▶ _PROBLEM REQUIREMENTS_
Could all of the entries be written out exactly, with any pictures omitted?

START DATA SHOWN

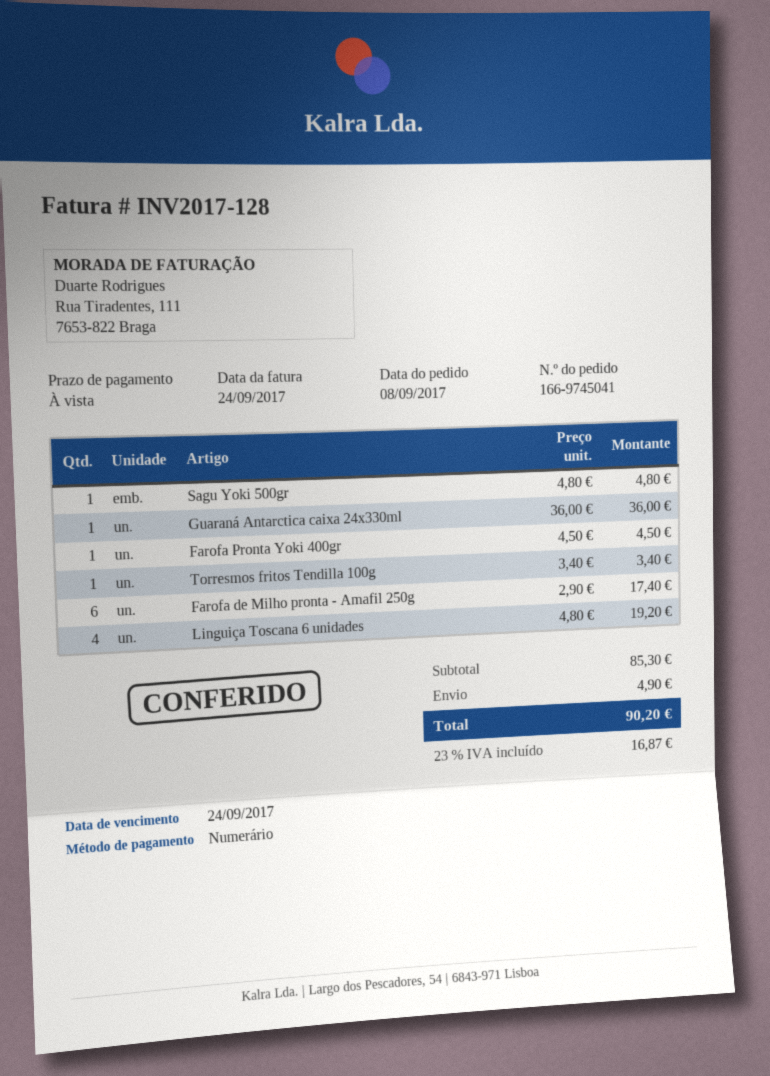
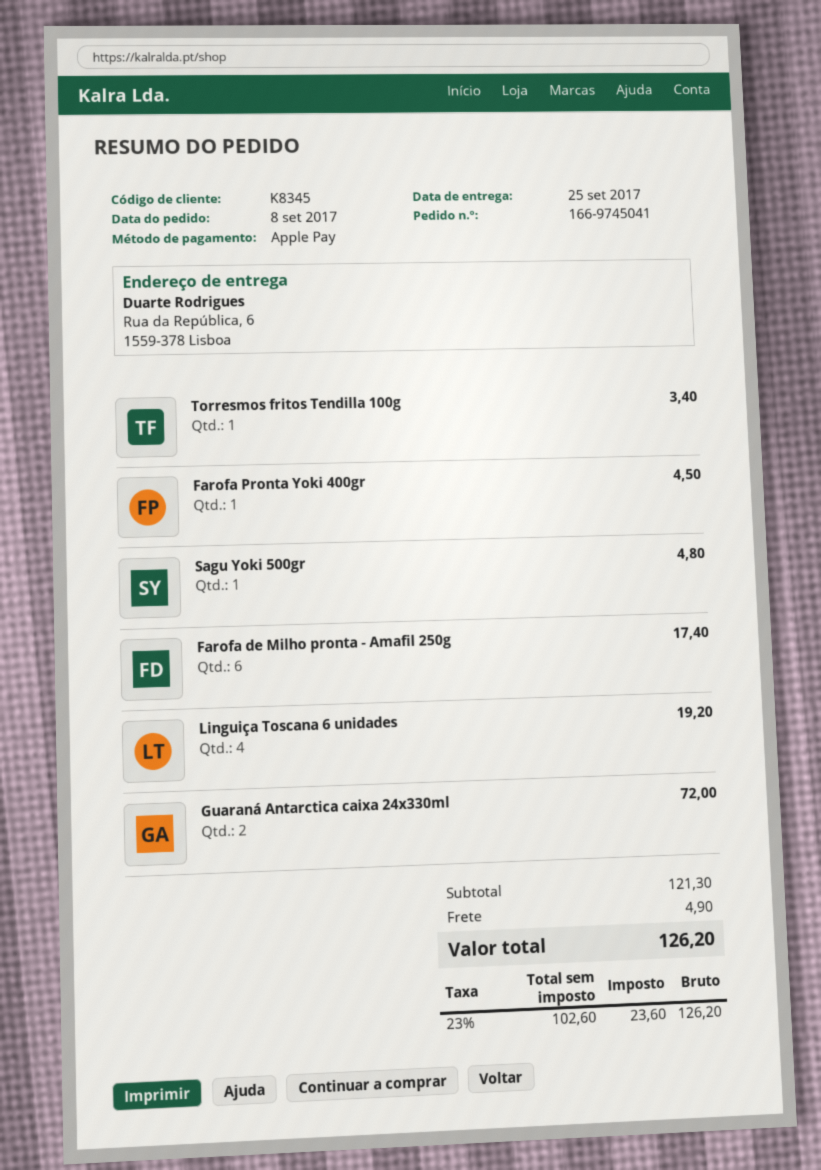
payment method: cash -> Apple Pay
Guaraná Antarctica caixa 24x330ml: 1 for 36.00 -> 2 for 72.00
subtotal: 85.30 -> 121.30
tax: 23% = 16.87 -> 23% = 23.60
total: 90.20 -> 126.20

END DATA SHOWN

▶ _SOLUTION TO THIS TASK_
payment method: cash -> Apple Pay
Guaraná Antarctica caixa 24x330ml: 1 for 36.00 -> 2 for 72.00
subtotal: 85.30 -> 121.30
tax: 23% = 16.87 -> 23% = 23.60
total: 90.20 -> 126.20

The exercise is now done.